A recent report, co-authored by the government and insurance broker Marsh, found that just two percent of UK firms have cyber-insurance, despite 81 percent of firms admitting that they've suffered a breach in the last 12 months.The same report, which was based on input from 13 London insurers and various large companies, found that while the London cyber-insurance market is worth some £160 million, more than 10 percent of the global market, policies for UK companies only account for around £20 million to £25 million.
The UK government is subsequently trying to up the ante in the UK and announced in late March that it was teaming up with Royal Bank of Scotland and insurance broker Marsh to help develop the local cyber-insurance market.There will be a series of joint initiatives with the private sector, and plenty of communication too; the government is requiring all participating insurers to include the Cyber Essentials certificate as part of their cyber-risk assessment for SMEs, when backed by a suitable insurance policy to improve their supply chain resilience. Marsh will launch a new cyber-insurance product for SMEs which will absorb the cost of Cyber Essentials certification for the majority of firms, and the government is encouraging other brokers to follow suit.
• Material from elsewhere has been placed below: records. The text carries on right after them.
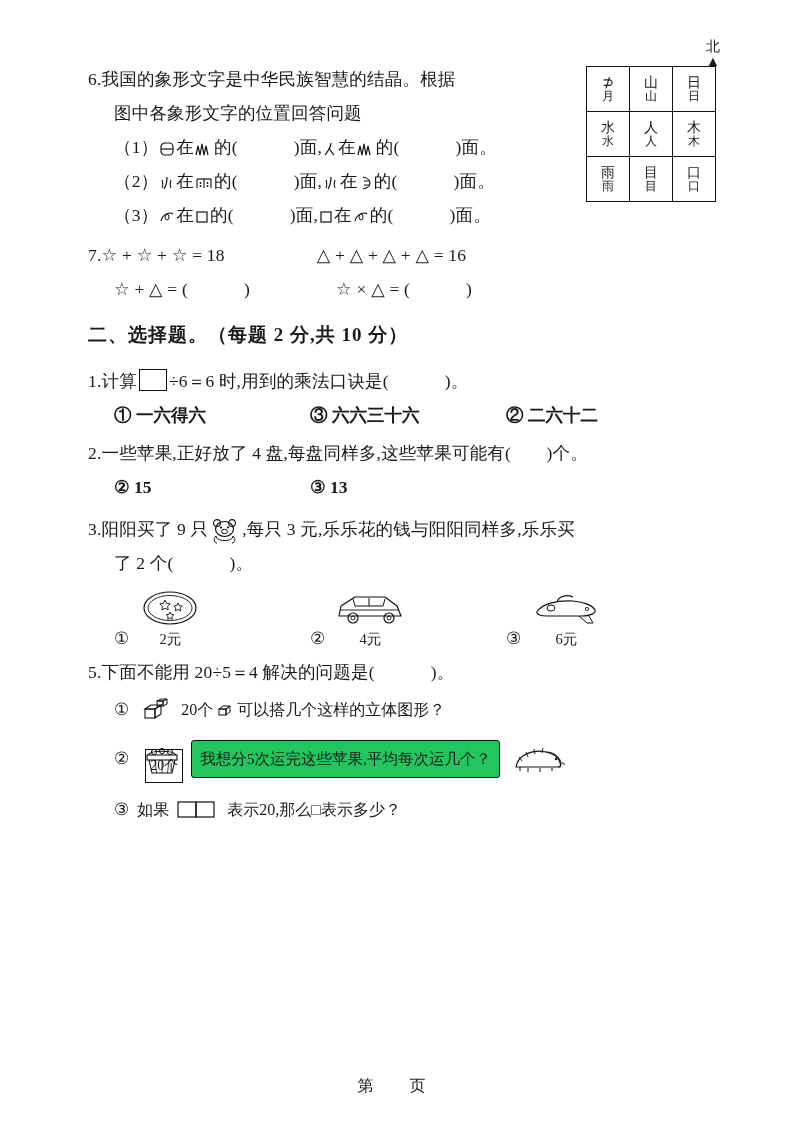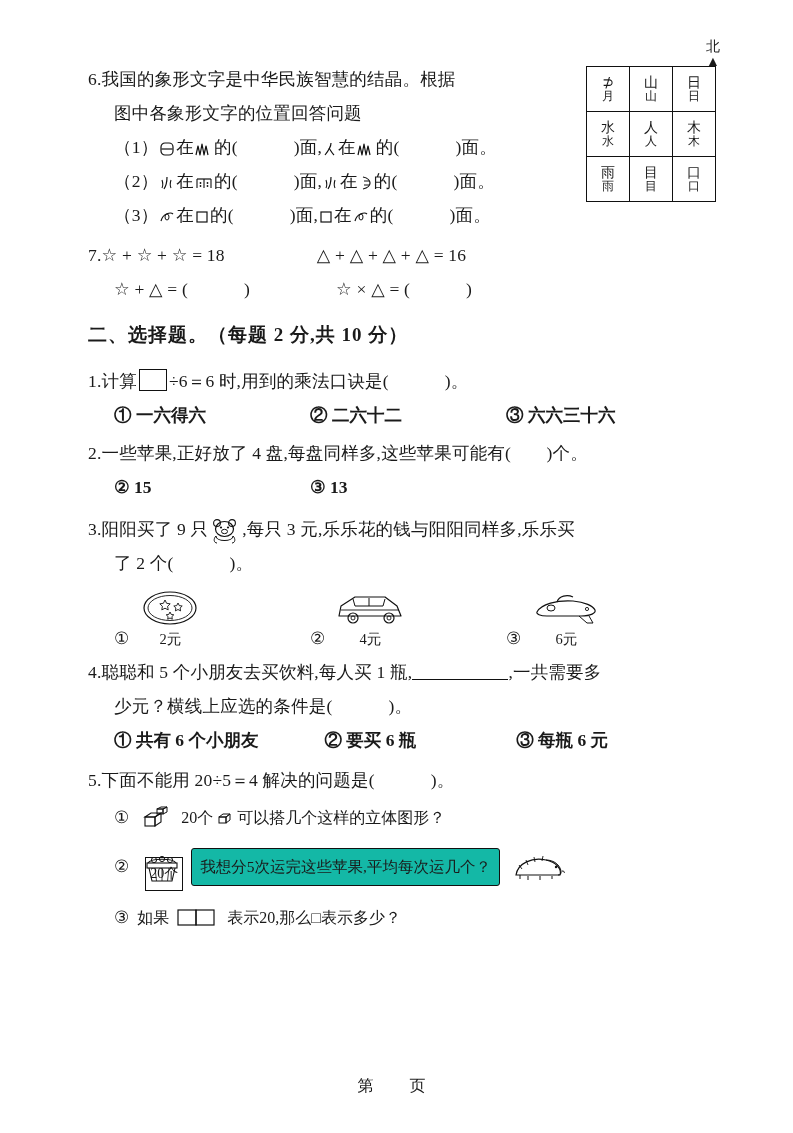--- a/index.html
+++ b/index.html
@@ -97,21 +97,21 @@
   .ib { display:inline-block; vertical-align:middle; }
 
   
   .bubble {
     display:inline-block;
     border:1px solid #111;
     border-radius:3px;
     padding:3px 8px;
     font-size:15.5px;
     vertical-align:middle;
-    background:#14b8a6;
+    background:#22c55e;
   }
   .tag20 {
     display:inline-block;
     border:1px solid #111;
     padding:1px 4px;
     font-size:14px;
     vertical-align:middle;
   }
   .rowflex { display:flex; align-items:center; padding-left:26px; line-height:30px; }
 
@@ -254,22 +254,22 @@
     <div class="section">
       <span>二、选择题。</span><span class="norm">（每题 2 分,共 10 分）</span>
     </div>
 
     <div class="q">
       <div class="line">
         <span class="num">1.</span><span>计算</span><span class="box"></span><span>÷6＝6 时,用到的乘法口诀是(</span><span class="blank"></span><span>)。</span>
       </div>
       <div class="choices">
         <span class="c">① 一六得六</span>
+        <span class="c">③ 六六三十六</span>
         <span class="c">② 二六十二</span>
-        <span class="c">③ 六六三十六</span>
       </div>
     </div>
 
     <div class="q">
       <div class="line">
         <span class="num">2.</span><span>一些苹果,正好放了 4 盘,每盘同样多,这些苹果可能有(　　)个。</span>
       </div>
       <div class="choices">
         <span class="c">② 15</span>
         <span class="c">③ 13</span>
@@ -338,33 +338,20 @@
                 <path d="M52 30 L60 37 L66 37 L62 30" fill="none" stroke="#111" stroke-width="1"></path>
                 <circle cx="60" cy="23" r="1.6" fill="none" stroke="#111" stroke-width="0.9"></circle>
               </svg>
             </span>
             <span class="piclabel">6元</span>
           </span>
         </div>
       </div>
     </div>
 
-    <div class="q" style="margin-top:6px;">
-      <div class="line">
-        <span class="num">4.</span><span>聪聪和 5 个小朋友去买饮料,每人买 1 瓶,</span><span class="blank-lg"></span><span>,一共需要多</span>
-      </div>
-      <div class="line indent1">
-        <span>少元？横线上应选的条件是(</span><span class="blank"></span><span>)。</span>
-      </div>
-      <div class="choices">
-        <span class="c wide">① 共有 6 个小朋友</span>
-        <span class="c">② 要买 6 瓶</span>
-        <span class="c">③ 每瓶 6 元</span>
-      </div>
-    </div>
 
     <div class="q" style="margin-top:6px;">
       <div class="line">
         <span class="num">5.</span><span>下面不能用 20÷5＝4 解决的问题是(</span><span class="blank"></span><span>)。</span>
       </div>
 
       <div class="rowflex" style="margin-top:6px;">
         <span class="cn">①</span>
         <span style="width:10px;"></span>
         <span>

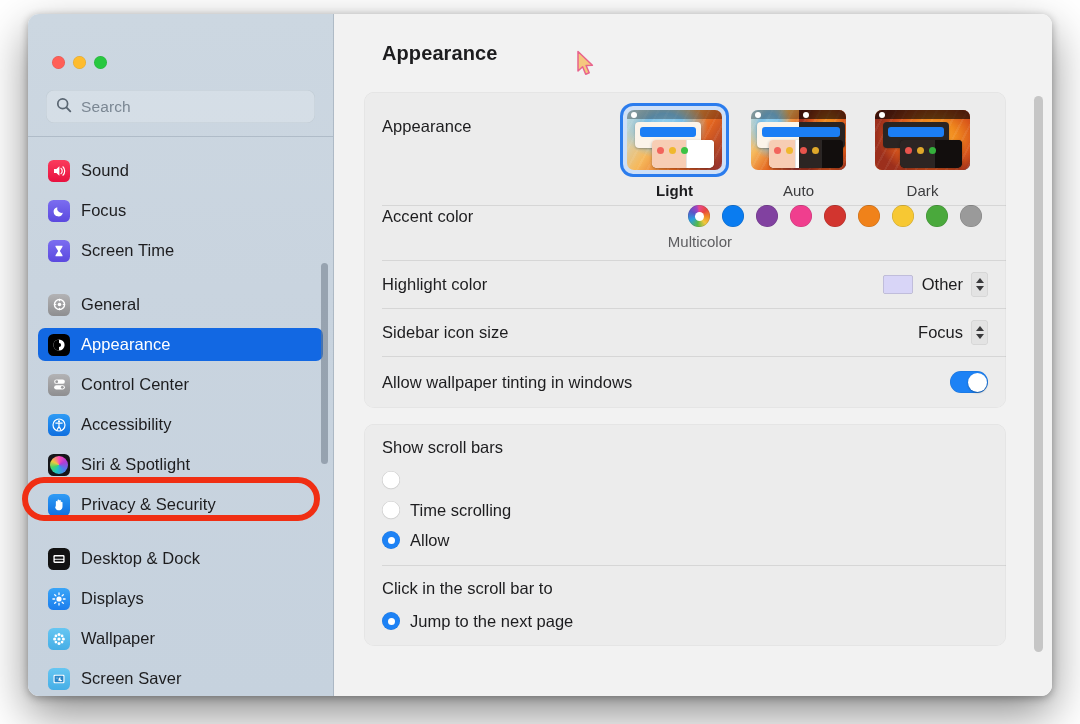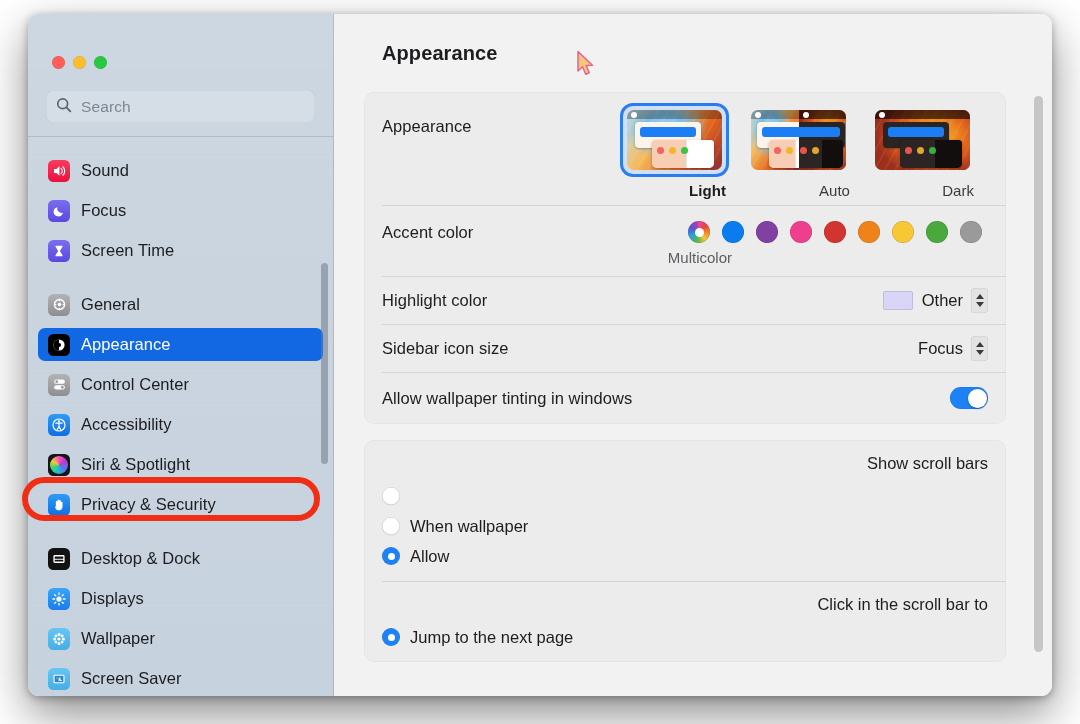--- a/index.html
+++ b/index.html
@@ -155,21 +155,21 @@
   .row-label {
     font-size: 16.5px; color: #1d1d1f; letter-spacing: .05px;
     flex: 0 0 auto;
   }
   .row-spacer { flex: 1 1 auto; }
 
   
   #appearance-row { padding-top: 14px; padding-bottom: 6px; align-items: flex-start; }
   #appearance-row .row-label { padding-top: 11px; }
   #theme-options { display: flex; gap: 21px; padding-right: 14px; }
-  .theme-opt { width: 103px; display: flex; flex-direction: column; align-items: flex-end; }
+  .theme-opt { width: 103px; display: flex; flex-direction: column; align-items: center; }
   .theme-thumb-ring {
     width: 103px; height: 68px;
     border-radius: 10px;
     padding: 4px;
     display: flex; align-items: center; justify-content: center;
   }
   .theme-opt.selected .theme-thumb-ring {
     box-shadow: 0 0 0 3px #2b7ced;
     background: #cfe0f7;
   }
@@ -226,21 +226,21 @@
   .win-front .fsb { width:34px; height:100%; background:#f7cdb4; }
   .win-front.dark .fsb { width:34px; background:#2c2523; }
   .win-front .fmain { flex:1; background:#fff; border-left:1px solid rgba(0,0,0,.1); }
   .win-front.dark .fmain { background:#120e0d; border-left:1px solid rgba(255,255,255,.1); }
   .dots { position:absolute; left:5px; top:7px; display:flex; gap:5px; }
   .dots b { width:7px; height:7px; border-radius:50%; display:block; }
   .split { position:absolute; inset:0; display:flex; }
   .split > div { width:50%; height:100%; position:relative; overflow:hidden; }
 
   
-  #accent-row { flex-direction: column; align-items: stretch; padding-top: 16px; padding-bottom: 4px; }
+  #accent-row { flex-direction: column; align-items: stretch; padding-top: 0; padding-bottom: 4px; }
   #accent-top { display:flex; align-items:center; }
   .swatches { display:flex; gap: 12px; padding-right: 6px; }
   .swatch { width: 22px; height: 22px; border-radius: 50%; box-shadow: inset 0 0 0 .5px rgba(0,0,0,.17); }
   .swatch.multi {
     background: conic-gradient(#e94a8c 0deg, #e8463f 50deg, #f08c25 95deg, #f2c73d 140deg, #56b947 190deg, #2a9de0 245deg, #5b54c8 300deg, #a343c0 345deg, #e94a8c 360deg);
     position: relative;
   }
   .swatch.multi::after {
     content:""; position:absolute; left:6.5px; top:6.5px;
     width:9px; height:9px; border-radius:50%; background:#fff;
@@ -289,21 +289,21 @@
     background:#fff; box-shadow: 0 1px 2px rgba(0,0,0,.3);
     display:block;
   }
 
   
   .group-block { padding: 14px 18px 10px 18px; position: relative; }
   .group-block + .group-block::before {
     content:""; position:absolute; left:18px; right:0; top:0; height:1px;
     background: rgba(0,0,0,.09);
   }
-  .group-title { font-size: 16.5px; color:#1d1d1f; margin-bottom: 8px; text-align: right; }
+  .group-title { font-size: 16.5px; color:#1d1d1f; margin-bottom: 8px; }
   .radio-row { display:flex; align-items:center; gap:10px; height:30px; }
   .radio {
     width:18px; height:18px; border-radius:50%;
     background:#fff; box-shadow: inset 0 0 0 .5px rgba(0,0,0,.22), 0 .5px 1px rgba(0,0,0,.08);
     flex:0 0 18px; position:relative;
   }
   .radio.on { background:#1d82f5; box-shadow: inset 0 0 0 .5px rgba(0,0,0,.1); }
   .radio.on::after {
     content:""; position:absolute; left:5.5px; top:5.5px;
     width:7px; height:7px; border-radius:50%; background:#fff;
@@ -834,21 +834,21 @@
         <div class="card">
 
           <div class="group-block">
             <div class="group-title">Show scroll bars</div>
 
             <div class="radio-row">
               <span class="radio"></span>
             </div>
             <div class="radio-row">
               <span class="radio"></span>
-              <span class="radio-label">When wallpaper</span>
+              <span class="radio-label">Time scrolling</span>
             </div>
             <div class="radio-row">
               <span class="radio on"></span>
               <span class="radio-label">Allow</span>
             </div>
           </div>
 
           <div class="group-block">
             <div class="group-title">Click in the scroll bar to</div>
             <div class="radio-row">

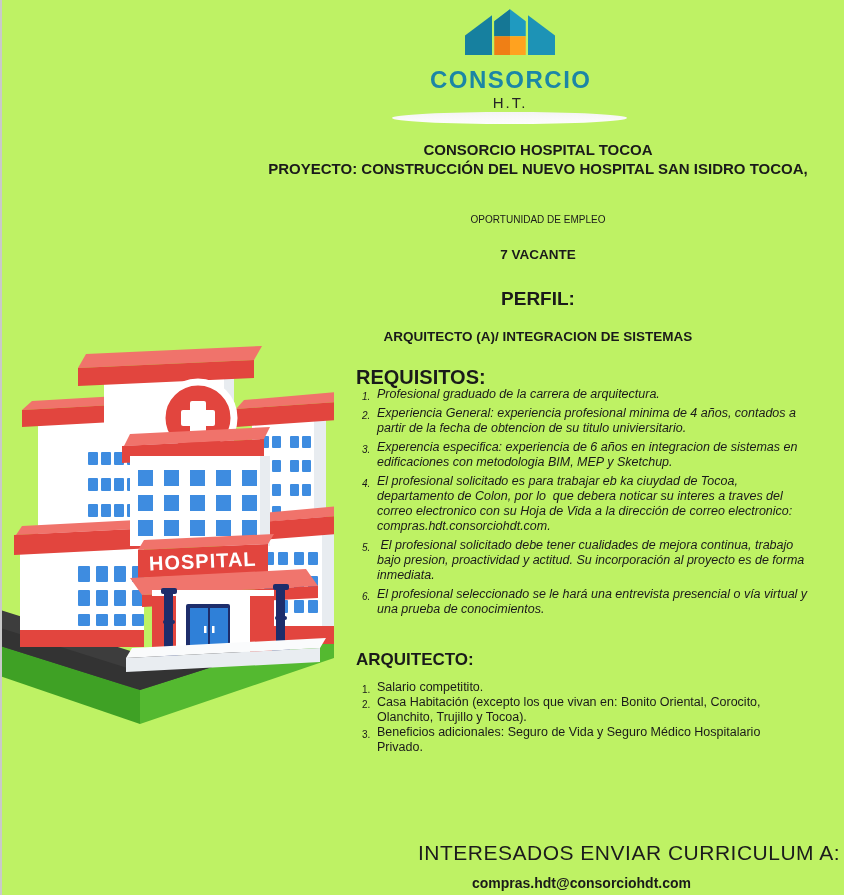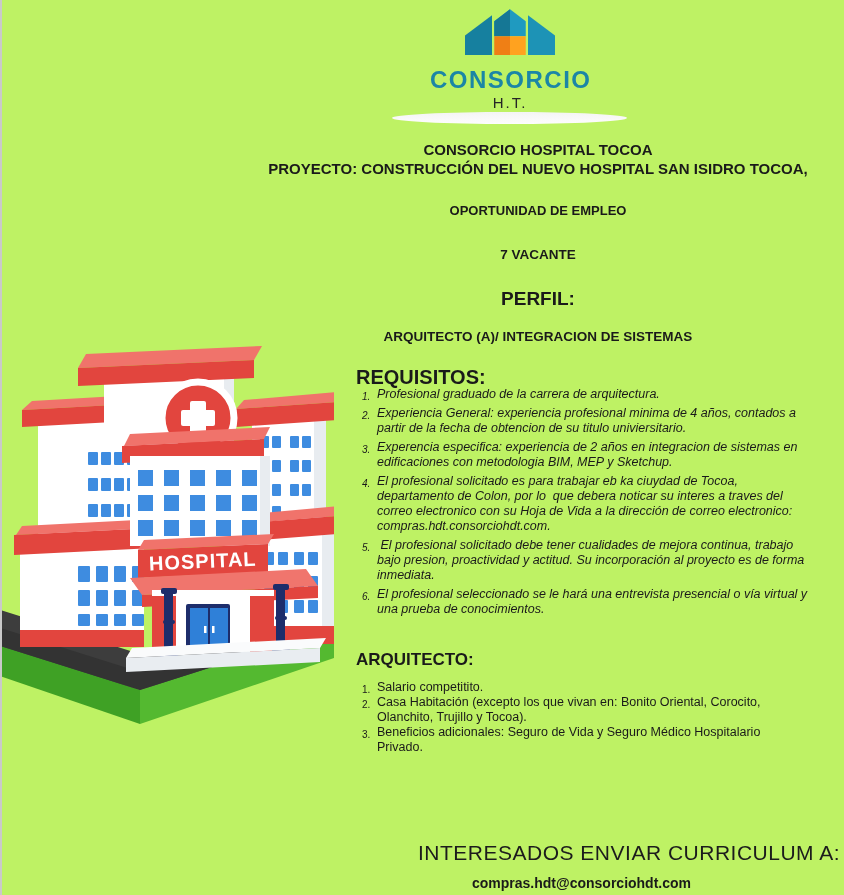--- a/index.html
+++ b/index.html
@@ -12,21 +12,21 @@
   .logo svg { display:block; margin:0 auto; }
   .logo-name { margin-top:2px; font-size:24px; font-weight:bold; letter-spacing:1.5px;
                color:#1b86a6; line-height:1; }
   .logo-sub  { margin-top:2px; font-size:15px; font-weight:400; letter-spacing:2px; color:#262626; }
   .logo-shadow { position:absolute; left:390px; top:112px; width:235px; height:12px;
                  background:linear-gradient(180deg,#f4f4f4,#fdfdfd); border-radius:50%; }
 
   
   .cblock { position:absolute; left:238px; width:596px; text-align:center; }
   .title-block { top:141px; font-size:15px; font-weight:bold; line-height:18.5px; }
-  .opportunity { top:203px; font-size:13px; font-weight:bold; }
+  .opportunity { top:214px; font-size:10px; font-weight:normal; }
   .vacancy     { top:247px; font-size:13.5px; font-weight:bold; }
   .perfil      { top:288px; font-size:19px; font-weight:bold; }
   .position    { top:329px; font-size:13.5px; font-weight:bold; }
 
   
   .req-heading { position:absolute; left:354px; top:366px; font-size:20px; font-weight:bold; }
   .ben-heading { position:absolute; left:354px; top:650px; font-size:17px; font-weight:bold; }
 
   ol.doc-list { position:absolute; left:358px; margin:0; padding:0; list-style:none;
                 counter-reset:item; width:482px; font-size:12.5px; line-height:15px; }
@@ -72,21 +72,21 @@
   <div class="cblock opportunity">OPORTUNIDAD DE EMPLEO</div>
   <div class="cblock vacancy">7 VACANTE</div>
   <div class="cblock perfil">PERFIL:</div>
   <div class="cblock position">ARQUITECTO (A)/ INTEGRACION DE SISTEMAS</div>
 
   <div class="req-heading">REQUISITOS:</div>
   <ol class="doc-list req-list">
     <li><span class="li-text">Profesional graduado de la carrera de arquitectura.</span></li>
     <li><span class="li-text">Experiencia General: experiencia profesional minima de 4 años, contados a
 partir de la fecha de obtencion de su titulo univiersitario.</span></li>
-    <li><span class="li-text">Experencia especifica: experiencia de 2 años en integracion de sistemas en
+    <li><span class="li-text">Experencia especifica: experiencia de 6 años en integracion de sistemas en
 edificaciones con metodologia BIM, MEP y Sketchup.</span></li>
     <li><span class="li-text">El profesional solicitado es para trabajar eb ka ciuydad de Tocoa,
 departamento de Colon, por lo&nbsp; que debera noticar su interes a traves del
 correo electronico con su Hoja de Vida a la dirección de correo electronico:
 compras.hdt.consorciohdt.com.</span></li>
     <li><span class="li-text">&nbsp;El profesional solicitado debe tener cualidades de mejora continua, trabajo
 bajo presion, proactividad y actitud. Su incorporación al proyecto es de forma
 inmediata.</span></li>
     <li><span class="li-text">El profesional seleccionado se le hará una entrevista presencial o vía virtual y
 una prueba de conocimientos.</span></li>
Lloyds, meanwhile, will work with the UK department of Trade & Investment to market the cyber-capabilities of the London insurance market globally.Maude said in a statement: “It is part of this government's long-term economic plan to make the UK one of the safest places in the world to do business online. “The UK's insurance market is world renowned and we want it to be the same in relation to cyber-risks. The market has extensive knowledge and experience of more established risks to help businesses manage and mitigate relatively new cyber-risks.
“Insurance is not a substitute for good cyber-security but is an important addition to a company's overall risk management. Insurers can help guide and incentivise significant improvements in cyber-security practice across industry by asking the right questions of their customers on how they handle cyber-threats.”Mark Weil, CEO of Marsh UK & Ireland, added: “While critical infrastructure in regulated sectors, such as banks and utility firms, are used to this kind of risk, most firms are not and their risk management practices are geared around lower-level, slower moving risks. Companies will need to upgrade their risk management substantially to cope with the growing threat of cyber-attack, including introducing disciplines such as stress-testing, and creating a joined-up recovery plan that brings together financial, operational, and reputational responses.”
Cyber-insurance policies currently fluctuate wildly, with coverage typically six times more expensive than property cover. One source told SC Magazine UK that some premiums rose by as much as 35 percent in the days after the Anthem hack, despite the claimant having no other change in circumstances.